▶ [Instructions to follow] Once you reach the line containing "phenotype values and" in the entries below, write out that line and each one after it down to the line containing "- The study", exactly and with nothing added.
Start of The data
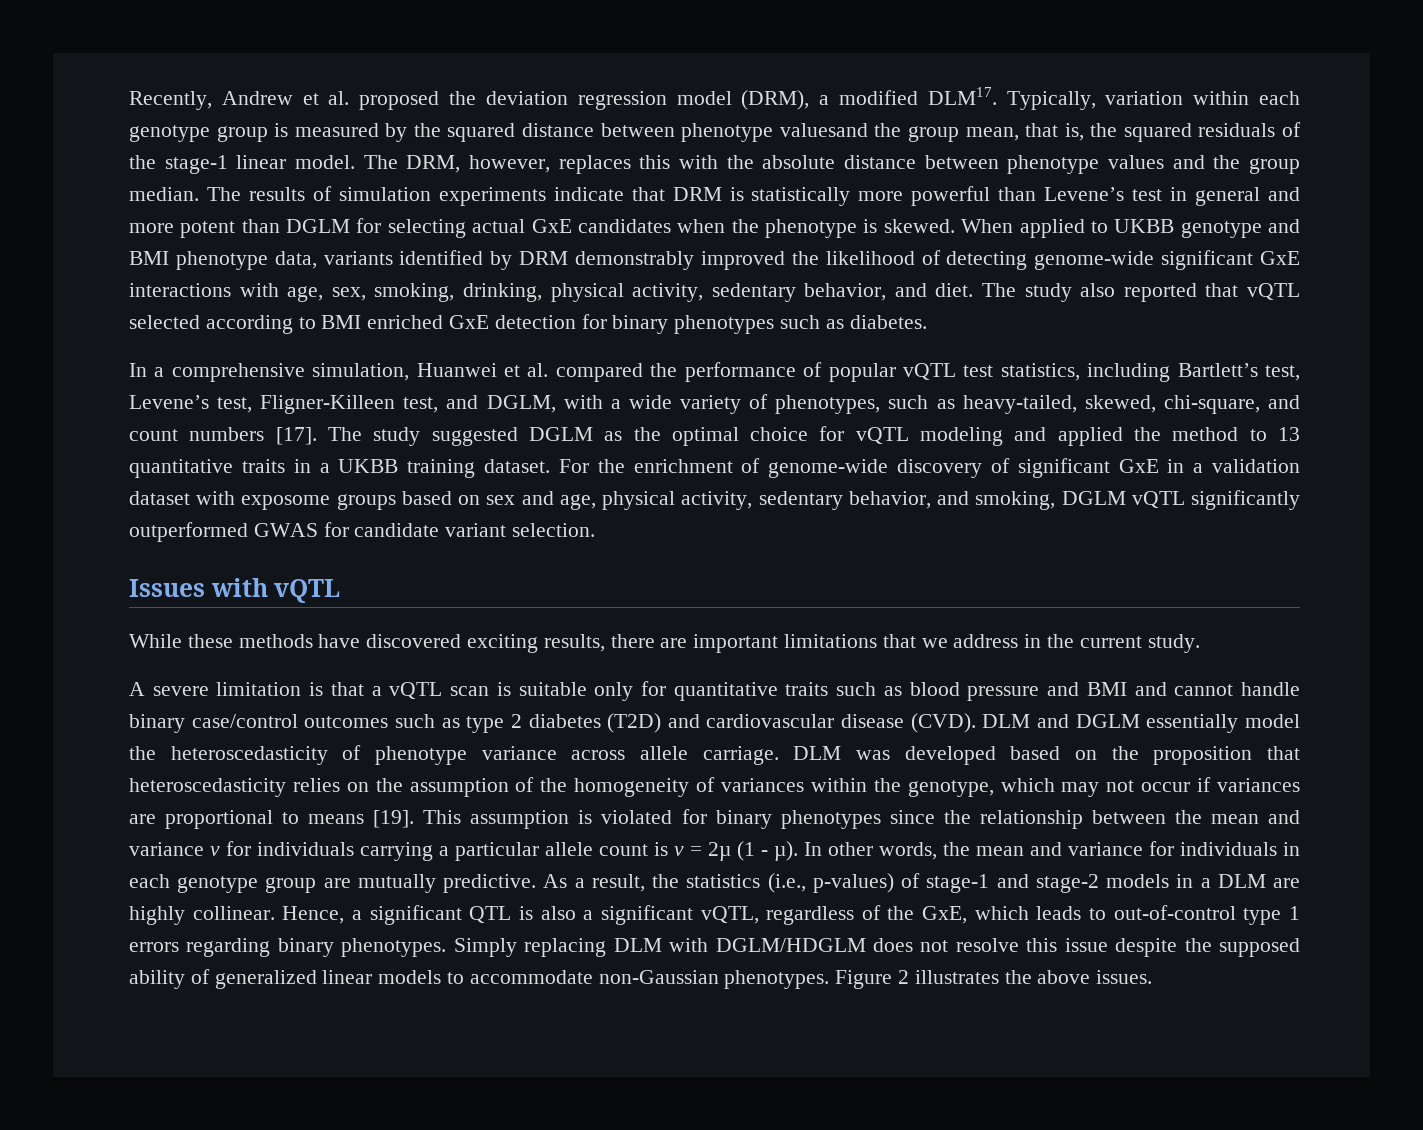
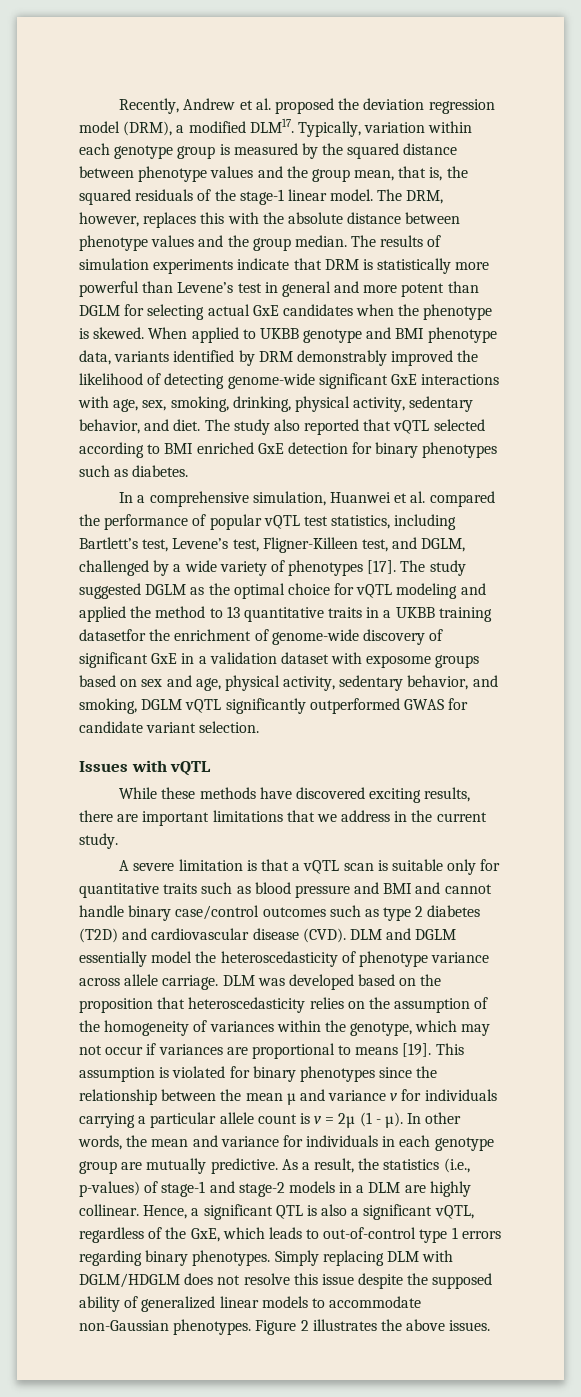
- Typically, variation within each genotype group is measured by the squared distance between phenotype valuesand the group mean, that is, the squared residuals of the stage-1 linear model.
+ Typically, variation within each genotype group is measured by the squared distance between phenotype values and the group mean, that is, the squared residuals of the stage-1 linear model.
- In a comprehensive simulation, Huanwei et al. compared the performance of popular vQTL test statistics, including Bartlett’s test, Levene’s test, Fligner-Killeen test, and DGLM, with a wide variety of phenotypes, such as heavy-tailed, skewed, chi-square, and count numbers [17].
+ In a comprehensive simulation, Huanwei et al. compared the performance of popular vQTL test statistics, including Bartlett’s test, Levene’s test, Fligner-Killeen test, and DGLM, challenged by a wide variety of phenotypes [17].
- The study suggested DGLM as the optimal choice for vQTL modeling and applied the method to 13 quantitative traits in a UKBB training dataset. For the enrichment of genome-wide discovery of significant GxE in a validation dataset with exposome groups based on sex and age, physical activity, sedentary behavior, and smoking, DGLM vQTL significantly outperformed GWAS for candidate variant selection.
+ The study suggested DGLM as the optimal choice for vQTL modeling and applied the method to 13 quantitative traits in a UKBB training datasetfor the enrichment of genome-wide discovery of significant GxE in a validation dataset with exposome groups based on sex and age, physical activity, sedentary behavior, and smoking, DGLM vQTL significantly outperformed GWAS for candidate variant selection.
- This assumption is violated for binary phenotypes since the relationship between the mean and variance v for individuals carrying a particular allele count is v = 2µ (1 - µ).
+ This assumption is violated for binary phenotypes since the relationship between the mean µ and variance v for individuals carrying a particular allele count is v = 2µ (1 - µ).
End of The data
▶ [Answer area]
+ Typically, variation within each genotype group is measured by the squared distance between phenotype values and the group mean, that is, the squared residuals of the stage-1 linear model.
- In a comprehensive simulation, Huanwei et al. compared the performance of popular vQTL test statistics, including Bartlett’s test, Levene’s test, Fligner-Killeen test, and DGLM, with a wide variety of phenotypes, such as heavy-tailed, skewed, chi-square, and count numbers [17].
+ In a comprehensive simulation, Huanwei et al. compared the performance of popular vQTL test statistics, including Bartlett’s test, Levene’s test, Fligner-Killeen test, and DGLM, challenged by a wide variety of phenotypes [17].
- The study suggested DGLM as the optimal choice for vQTL modeling and applied the method to 13 quantitative traits in a UKBB training dataset. For the enrichment of genome-wide discovery of significant GxE in a validation dataset with exposome groups based on sex and age, physical activity, sedentary behavior, and smoking, DGLM vQTL significantly outperformed GWAS for candidate variant selection.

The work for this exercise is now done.